**Recorded data**

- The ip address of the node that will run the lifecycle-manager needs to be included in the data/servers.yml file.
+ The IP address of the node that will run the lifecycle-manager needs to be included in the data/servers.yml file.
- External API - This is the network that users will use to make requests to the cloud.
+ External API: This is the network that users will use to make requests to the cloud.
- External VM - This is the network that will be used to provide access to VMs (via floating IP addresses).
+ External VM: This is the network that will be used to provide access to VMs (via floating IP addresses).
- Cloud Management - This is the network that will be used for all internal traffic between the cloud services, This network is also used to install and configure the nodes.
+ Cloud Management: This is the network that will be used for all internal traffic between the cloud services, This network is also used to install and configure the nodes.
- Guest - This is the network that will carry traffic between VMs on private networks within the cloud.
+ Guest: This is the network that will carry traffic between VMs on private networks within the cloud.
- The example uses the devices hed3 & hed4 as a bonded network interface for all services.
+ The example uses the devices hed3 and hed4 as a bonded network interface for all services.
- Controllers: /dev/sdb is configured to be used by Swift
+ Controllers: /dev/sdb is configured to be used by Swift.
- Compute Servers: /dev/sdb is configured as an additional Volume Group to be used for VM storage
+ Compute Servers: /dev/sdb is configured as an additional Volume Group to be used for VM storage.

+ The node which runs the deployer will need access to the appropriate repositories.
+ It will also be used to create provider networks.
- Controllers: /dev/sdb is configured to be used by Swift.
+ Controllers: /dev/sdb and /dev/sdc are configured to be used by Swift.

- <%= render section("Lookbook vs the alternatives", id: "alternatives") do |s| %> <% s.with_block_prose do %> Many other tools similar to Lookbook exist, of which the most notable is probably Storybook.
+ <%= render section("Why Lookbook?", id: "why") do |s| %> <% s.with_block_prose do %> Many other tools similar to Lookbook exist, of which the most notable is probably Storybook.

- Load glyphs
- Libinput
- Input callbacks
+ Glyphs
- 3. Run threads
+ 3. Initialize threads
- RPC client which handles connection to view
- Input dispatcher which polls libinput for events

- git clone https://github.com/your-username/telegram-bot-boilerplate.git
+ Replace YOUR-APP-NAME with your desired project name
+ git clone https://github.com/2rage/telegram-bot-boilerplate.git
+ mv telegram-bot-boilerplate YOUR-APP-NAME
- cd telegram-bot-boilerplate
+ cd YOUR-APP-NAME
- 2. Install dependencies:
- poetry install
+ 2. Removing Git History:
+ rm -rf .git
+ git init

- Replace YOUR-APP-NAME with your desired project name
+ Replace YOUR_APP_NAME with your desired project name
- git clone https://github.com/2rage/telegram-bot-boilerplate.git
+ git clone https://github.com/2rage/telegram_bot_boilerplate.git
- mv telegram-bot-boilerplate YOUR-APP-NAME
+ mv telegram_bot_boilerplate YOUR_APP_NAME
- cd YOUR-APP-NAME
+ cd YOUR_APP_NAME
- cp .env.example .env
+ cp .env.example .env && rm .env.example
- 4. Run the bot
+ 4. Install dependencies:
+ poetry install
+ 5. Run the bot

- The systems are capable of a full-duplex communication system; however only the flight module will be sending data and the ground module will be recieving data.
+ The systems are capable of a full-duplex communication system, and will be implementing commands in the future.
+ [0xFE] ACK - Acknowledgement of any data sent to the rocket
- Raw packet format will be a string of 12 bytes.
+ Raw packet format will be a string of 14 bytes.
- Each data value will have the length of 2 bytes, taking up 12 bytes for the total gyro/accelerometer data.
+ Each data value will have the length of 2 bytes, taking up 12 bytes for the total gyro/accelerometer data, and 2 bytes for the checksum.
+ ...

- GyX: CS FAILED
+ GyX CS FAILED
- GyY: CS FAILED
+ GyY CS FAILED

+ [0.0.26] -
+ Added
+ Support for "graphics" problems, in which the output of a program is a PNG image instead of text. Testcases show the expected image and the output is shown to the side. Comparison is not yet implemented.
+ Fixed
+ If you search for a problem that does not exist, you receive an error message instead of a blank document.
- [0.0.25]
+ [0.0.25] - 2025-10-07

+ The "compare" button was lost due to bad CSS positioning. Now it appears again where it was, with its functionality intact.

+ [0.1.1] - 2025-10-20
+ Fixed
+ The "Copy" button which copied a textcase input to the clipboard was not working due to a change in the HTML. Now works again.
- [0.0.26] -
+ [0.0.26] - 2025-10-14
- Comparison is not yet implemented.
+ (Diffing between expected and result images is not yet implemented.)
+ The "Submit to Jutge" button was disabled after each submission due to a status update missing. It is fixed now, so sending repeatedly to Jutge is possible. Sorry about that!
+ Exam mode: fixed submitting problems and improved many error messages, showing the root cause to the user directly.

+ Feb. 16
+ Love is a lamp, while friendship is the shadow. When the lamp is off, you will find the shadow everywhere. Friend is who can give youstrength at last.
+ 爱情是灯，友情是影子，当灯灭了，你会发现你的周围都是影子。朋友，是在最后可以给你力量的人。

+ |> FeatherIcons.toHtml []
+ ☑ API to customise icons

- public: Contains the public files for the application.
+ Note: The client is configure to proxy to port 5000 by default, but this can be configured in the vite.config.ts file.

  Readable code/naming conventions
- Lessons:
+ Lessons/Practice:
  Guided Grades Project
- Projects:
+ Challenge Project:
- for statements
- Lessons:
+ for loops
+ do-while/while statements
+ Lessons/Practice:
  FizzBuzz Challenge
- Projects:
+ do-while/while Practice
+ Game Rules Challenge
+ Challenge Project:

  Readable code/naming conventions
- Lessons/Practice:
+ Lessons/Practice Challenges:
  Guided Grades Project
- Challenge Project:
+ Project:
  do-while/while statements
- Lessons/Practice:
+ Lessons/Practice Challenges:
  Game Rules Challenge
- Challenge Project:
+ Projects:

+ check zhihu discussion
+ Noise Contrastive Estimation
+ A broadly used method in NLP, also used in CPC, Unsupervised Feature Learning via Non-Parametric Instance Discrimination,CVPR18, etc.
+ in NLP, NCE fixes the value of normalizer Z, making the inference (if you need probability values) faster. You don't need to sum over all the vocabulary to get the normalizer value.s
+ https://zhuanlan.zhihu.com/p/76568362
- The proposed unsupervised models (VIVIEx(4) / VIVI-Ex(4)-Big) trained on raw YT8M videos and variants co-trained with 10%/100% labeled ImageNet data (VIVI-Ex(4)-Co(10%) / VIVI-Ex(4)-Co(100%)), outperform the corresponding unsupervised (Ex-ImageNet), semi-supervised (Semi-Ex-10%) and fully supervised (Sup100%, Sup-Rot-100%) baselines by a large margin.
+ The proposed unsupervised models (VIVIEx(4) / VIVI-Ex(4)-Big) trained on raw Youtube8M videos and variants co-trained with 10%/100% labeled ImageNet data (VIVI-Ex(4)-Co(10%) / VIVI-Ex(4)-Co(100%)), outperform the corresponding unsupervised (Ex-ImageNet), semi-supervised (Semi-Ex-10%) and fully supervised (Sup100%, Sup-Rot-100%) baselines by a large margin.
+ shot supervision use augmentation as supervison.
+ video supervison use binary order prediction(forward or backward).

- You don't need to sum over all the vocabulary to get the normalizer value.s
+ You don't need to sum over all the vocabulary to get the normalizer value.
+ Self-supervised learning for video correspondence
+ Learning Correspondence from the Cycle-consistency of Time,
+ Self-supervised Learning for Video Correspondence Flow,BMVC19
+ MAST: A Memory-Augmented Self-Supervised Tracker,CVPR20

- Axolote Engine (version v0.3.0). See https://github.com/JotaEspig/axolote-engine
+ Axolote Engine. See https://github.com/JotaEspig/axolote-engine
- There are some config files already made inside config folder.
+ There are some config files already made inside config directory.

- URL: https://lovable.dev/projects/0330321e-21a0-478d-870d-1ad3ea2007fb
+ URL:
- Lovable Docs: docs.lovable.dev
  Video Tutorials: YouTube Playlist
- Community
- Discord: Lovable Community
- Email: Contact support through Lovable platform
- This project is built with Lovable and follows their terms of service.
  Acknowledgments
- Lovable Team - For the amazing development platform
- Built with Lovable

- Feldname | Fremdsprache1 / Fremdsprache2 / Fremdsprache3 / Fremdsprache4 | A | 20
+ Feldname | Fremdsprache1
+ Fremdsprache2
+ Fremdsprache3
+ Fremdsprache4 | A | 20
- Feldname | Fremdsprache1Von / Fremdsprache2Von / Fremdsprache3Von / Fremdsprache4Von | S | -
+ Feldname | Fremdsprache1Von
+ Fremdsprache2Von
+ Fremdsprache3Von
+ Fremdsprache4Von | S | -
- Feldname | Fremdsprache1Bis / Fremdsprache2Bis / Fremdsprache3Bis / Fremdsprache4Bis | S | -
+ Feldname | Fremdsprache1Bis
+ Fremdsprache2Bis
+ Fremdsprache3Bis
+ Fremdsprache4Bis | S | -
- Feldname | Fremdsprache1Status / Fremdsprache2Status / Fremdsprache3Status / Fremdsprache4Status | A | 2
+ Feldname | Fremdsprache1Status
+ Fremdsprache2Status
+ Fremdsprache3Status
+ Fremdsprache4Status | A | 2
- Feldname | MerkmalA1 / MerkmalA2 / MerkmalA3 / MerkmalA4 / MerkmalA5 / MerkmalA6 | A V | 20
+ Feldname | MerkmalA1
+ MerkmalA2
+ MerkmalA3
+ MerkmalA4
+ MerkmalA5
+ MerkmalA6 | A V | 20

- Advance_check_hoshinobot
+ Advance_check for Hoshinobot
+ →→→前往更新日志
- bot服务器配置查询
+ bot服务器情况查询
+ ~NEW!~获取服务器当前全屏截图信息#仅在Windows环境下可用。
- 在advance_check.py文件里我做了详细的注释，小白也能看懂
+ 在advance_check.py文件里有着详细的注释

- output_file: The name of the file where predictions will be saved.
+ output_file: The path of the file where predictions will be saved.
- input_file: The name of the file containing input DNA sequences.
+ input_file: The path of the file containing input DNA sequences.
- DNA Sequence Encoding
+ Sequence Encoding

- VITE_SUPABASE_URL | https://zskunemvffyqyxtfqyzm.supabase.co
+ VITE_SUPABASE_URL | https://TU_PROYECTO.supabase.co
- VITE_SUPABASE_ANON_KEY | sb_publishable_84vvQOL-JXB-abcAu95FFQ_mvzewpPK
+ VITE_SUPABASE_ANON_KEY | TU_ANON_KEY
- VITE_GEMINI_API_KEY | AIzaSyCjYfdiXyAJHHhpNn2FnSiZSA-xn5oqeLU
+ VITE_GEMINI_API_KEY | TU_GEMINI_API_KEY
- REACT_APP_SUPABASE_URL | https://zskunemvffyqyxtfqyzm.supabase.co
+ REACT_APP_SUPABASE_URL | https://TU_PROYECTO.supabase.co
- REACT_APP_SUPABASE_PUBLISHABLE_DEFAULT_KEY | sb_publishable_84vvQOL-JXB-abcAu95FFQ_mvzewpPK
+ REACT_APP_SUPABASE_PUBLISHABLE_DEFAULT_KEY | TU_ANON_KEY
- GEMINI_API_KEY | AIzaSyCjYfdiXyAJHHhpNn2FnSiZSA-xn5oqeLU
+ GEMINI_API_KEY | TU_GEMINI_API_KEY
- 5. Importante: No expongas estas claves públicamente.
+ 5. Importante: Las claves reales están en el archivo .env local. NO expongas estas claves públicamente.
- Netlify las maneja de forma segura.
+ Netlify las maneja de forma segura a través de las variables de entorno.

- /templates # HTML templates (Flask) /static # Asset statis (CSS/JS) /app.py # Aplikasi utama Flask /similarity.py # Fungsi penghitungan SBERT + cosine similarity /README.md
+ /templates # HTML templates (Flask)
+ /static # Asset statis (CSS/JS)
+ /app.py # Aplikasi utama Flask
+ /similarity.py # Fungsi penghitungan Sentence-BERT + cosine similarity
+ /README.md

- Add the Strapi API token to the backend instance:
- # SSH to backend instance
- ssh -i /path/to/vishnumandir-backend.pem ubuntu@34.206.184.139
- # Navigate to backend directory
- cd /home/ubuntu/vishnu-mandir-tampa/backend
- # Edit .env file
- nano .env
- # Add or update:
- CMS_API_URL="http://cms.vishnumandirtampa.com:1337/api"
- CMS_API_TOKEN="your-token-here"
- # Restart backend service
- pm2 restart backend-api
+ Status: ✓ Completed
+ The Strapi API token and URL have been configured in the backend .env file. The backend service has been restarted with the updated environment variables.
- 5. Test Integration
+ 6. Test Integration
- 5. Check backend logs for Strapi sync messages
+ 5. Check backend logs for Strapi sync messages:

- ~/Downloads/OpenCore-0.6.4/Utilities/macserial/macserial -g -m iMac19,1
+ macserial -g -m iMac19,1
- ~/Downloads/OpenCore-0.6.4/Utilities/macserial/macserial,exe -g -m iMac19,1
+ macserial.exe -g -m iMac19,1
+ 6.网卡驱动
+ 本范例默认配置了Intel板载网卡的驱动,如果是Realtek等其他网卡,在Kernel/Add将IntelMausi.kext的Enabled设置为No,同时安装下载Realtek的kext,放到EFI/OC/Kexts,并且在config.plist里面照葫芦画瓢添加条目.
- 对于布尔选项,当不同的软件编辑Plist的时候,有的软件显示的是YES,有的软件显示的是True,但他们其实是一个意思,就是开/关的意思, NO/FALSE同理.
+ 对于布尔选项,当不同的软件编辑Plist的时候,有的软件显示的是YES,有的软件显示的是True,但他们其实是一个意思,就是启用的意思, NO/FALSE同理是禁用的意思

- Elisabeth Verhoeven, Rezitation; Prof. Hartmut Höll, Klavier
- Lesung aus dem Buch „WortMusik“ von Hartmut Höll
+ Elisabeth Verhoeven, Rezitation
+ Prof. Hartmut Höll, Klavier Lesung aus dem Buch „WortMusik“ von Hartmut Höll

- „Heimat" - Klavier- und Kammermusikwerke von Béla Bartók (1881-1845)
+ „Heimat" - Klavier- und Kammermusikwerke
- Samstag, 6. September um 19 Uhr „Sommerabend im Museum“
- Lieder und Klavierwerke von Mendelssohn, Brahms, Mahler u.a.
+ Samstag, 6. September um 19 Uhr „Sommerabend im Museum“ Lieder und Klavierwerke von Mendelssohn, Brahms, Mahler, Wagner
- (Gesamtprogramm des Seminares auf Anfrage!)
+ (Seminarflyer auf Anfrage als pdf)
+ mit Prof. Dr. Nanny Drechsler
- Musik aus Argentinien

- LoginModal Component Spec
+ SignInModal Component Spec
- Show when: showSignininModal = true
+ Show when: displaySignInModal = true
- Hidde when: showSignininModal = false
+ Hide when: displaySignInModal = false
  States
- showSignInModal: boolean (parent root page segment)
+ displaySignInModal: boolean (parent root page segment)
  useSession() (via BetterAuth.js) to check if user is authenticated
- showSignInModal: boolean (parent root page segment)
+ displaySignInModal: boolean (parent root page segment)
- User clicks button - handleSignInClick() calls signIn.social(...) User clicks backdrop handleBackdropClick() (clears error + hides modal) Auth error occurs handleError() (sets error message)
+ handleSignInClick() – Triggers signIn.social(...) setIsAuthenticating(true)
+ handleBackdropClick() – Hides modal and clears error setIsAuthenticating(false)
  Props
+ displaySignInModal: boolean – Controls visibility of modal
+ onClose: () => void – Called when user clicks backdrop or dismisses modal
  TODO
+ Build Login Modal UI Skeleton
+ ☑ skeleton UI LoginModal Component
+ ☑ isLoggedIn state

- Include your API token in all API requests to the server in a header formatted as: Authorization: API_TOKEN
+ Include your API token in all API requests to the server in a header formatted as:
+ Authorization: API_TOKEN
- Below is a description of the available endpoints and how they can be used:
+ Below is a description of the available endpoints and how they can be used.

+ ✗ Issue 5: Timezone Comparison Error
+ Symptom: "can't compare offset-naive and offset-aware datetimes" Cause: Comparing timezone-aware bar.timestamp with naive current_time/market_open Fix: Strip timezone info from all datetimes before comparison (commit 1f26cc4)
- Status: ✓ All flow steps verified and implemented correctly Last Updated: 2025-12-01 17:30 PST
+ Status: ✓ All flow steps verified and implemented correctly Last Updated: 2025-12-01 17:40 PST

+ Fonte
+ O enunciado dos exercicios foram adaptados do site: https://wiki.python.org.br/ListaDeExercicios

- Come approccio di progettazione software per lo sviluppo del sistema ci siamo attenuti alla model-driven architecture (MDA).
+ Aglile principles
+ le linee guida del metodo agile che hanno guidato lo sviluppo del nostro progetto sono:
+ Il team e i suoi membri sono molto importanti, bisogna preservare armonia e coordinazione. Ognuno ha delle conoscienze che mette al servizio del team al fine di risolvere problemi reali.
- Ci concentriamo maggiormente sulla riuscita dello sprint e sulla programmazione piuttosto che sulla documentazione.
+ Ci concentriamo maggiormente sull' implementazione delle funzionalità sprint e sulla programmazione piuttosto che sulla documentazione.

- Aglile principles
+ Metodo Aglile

**Aim of the exercise**
Your answer should consist only of the lines above between the line holding "- Community" and the line holding "- Built with Lovable", inclusive, each transcribed exactly.

**Solution**
- Community
- Discord: Lovable Community
- Email: Contact support through Lovable platform
- This project is built with Lovable and follows their terms of service.
  Acknowledgments
- Lovable Team - For the amazing development platform
- Built with Lovable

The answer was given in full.